Каких только диковинных сведений по поводу грудей (Поляк был ценителем всех без исключения частей женского тела, но о грудях он говорил особенно трепетно) я у него не набрался! Так, мне стало известно, что баядерки (индийские танцовщицы) и грузинки надевают на грудь специальные деревянные футляры, чтобы ограничить рост и придать им желаемую форму. Другие, мадам Помпадур к примеру, для увеличения груди ставили на нее огромные банки. В Западной Африке девушки, чтобы увеличить соски, сажают на них насекомых murmiles formicania, чтобы те, кусая соски, выделяли специальные вещества, от которых соски растут и вытягиваются. В других местах той же Африки грудь бинтуют, чтобы она тянулись вниз, аж до колен. А на мысе Доброй Надежды груди у женщин такой длины, что матери, носящие ребенка на спине, закидывают их назад, дабы ребенка накормить.
— Поляк, где у тебя была самая замечательная женщина? — спросил я его как-то.
— Где? — задумался Поляк и после долгих размышлений ответил: — В Эфиопии… да, в Эфиопии.
И принялся описывать прелести эфиопской дивы с таким пылом, что она предстала предо мной, словно живая.
— Черная, — мечтательно сказал я.
— Это почему? — удивился Поляк.
— Ну как почему, эфиопка ведь.
— Какая еще эфиопка, — удивился Поляк. — Секретарша директора «Эль Аль».
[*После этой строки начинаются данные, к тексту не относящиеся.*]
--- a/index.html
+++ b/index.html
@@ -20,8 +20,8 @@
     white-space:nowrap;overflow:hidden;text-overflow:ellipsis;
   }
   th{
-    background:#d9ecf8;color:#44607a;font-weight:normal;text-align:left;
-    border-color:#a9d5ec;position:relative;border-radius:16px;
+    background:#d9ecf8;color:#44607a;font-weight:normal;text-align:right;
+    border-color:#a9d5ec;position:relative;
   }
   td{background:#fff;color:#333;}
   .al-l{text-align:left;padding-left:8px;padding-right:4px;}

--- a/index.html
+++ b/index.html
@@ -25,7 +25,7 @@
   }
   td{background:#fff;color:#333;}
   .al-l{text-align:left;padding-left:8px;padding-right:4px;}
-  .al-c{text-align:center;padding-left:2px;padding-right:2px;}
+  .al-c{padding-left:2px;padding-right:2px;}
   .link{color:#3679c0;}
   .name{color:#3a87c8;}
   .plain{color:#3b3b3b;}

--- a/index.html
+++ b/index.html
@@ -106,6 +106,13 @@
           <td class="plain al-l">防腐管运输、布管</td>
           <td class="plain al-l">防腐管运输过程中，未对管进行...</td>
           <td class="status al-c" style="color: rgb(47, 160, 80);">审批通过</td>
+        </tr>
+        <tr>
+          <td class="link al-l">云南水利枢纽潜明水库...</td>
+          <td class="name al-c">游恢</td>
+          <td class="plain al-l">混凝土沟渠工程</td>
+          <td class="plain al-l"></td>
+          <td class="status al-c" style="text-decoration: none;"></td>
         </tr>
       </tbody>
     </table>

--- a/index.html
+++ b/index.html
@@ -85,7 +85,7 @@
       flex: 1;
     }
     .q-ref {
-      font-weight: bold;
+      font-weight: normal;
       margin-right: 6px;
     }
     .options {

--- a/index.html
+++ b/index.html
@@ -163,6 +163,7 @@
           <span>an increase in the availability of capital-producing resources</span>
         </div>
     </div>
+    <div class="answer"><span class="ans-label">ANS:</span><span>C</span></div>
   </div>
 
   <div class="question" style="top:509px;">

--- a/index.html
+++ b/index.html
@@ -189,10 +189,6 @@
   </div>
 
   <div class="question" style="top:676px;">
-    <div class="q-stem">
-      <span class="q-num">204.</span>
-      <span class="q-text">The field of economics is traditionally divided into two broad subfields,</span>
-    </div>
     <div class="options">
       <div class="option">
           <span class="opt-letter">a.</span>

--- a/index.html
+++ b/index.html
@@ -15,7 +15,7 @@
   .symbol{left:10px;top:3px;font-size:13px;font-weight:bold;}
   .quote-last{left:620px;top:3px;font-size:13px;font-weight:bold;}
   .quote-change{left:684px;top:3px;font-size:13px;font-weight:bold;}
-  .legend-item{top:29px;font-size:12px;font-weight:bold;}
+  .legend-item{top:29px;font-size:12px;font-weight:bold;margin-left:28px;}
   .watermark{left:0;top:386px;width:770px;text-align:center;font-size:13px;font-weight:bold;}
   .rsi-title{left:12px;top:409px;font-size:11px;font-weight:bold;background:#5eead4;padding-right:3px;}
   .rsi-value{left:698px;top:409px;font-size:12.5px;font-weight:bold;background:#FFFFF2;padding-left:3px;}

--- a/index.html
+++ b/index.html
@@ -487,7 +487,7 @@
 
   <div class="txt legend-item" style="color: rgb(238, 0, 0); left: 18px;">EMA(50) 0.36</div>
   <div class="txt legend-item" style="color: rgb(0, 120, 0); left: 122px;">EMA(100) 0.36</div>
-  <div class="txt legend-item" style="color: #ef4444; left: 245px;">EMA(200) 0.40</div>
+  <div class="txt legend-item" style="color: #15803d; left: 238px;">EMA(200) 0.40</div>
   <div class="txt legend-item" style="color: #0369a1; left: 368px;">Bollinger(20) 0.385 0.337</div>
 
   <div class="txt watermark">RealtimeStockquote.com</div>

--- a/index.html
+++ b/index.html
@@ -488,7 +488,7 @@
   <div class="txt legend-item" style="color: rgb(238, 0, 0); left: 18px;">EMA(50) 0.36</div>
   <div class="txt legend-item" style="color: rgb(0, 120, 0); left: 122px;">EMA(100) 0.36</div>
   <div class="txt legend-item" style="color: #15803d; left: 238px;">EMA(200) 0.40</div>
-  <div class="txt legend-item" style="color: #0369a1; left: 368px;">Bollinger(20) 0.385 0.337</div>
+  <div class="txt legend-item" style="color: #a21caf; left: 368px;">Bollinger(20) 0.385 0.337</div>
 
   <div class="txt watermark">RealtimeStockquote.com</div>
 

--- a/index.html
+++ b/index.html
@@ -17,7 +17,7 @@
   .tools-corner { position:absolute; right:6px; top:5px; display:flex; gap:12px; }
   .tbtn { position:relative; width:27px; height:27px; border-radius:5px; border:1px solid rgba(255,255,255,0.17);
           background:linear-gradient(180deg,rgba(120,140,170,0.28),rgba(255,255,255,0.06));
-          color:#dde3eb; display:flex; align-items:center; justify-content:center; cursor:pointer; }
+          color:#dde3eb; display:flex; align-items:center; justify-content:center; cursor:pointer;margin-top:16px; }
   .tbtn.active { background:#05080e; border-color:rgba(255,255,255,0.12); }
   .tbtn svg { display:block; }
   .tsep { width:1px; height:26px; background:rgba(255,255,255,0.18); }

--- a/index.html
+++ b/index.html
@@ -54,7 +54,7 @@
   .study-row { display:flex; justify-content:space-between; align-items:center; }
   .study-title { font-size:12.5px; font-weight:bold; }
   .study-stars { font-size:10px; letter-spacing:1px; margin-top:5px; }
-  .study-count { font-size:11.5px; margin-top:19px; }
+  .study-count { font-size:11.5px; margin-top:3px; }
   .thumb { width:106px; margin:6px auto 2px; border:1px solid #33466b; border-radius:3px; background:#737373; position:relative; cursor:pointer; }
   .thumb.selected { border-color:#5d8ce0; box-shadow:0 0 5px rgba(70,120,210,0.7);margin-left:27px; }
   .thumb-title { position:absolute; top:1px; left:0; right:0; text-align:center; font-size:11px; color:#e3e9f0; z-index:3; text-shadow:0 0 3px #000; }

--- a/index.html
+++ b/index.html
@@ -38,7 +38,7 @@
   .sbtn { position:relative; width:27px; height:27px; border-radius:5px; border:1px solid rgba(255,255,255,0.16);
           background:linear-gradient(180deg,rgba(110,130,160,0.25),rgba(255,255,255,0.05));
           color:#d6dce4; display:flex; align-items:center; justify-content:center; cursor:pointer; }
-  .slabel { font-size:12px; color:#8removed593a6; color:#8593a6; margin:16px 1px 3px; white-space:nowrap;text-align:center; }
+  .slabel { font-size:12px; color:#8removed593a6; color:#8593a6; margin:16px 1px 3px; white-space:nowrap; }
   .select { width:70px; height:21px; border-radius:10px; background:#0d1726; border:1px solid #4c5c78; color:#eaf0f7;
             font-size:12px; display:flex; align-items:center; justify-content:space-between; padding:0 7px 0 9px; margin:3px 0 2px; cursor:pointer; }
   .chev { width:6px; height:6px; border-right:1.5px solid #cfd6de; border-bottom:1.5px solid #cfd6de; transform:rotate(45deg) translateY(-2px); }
Дважды в год возвращался Поляк с рассказами, вызывавшими зависть кавалеров и будоражащими мое и без того озабоченное этой областью жизни воображение. Но в городе он жил анахоретом.
Аптекарь считал, что призрак рыжеволосой красавицы не оставлял израненную душу Поляка и все его эскапады были своего рода попытками спастись бегством.
— Но это же глупо и нелогично, — горячился я.
— Какое отношение ум и логика имеют к человеческому сердцу, — устало отвечал Аптекарь.
Но однажды Поляк сел за стол, достал свою трубку с табаком, раскурил и, оглядев кавалеров, сказал:
— Я женюсь.
И так потрясены были кавалеры, что никто, даже Аптекарь, не сказали ему хотя бы «поздравляю».
Только Елена подошла к нему, перекрестила, поцеловала, а потом припала к его груди и заплакала.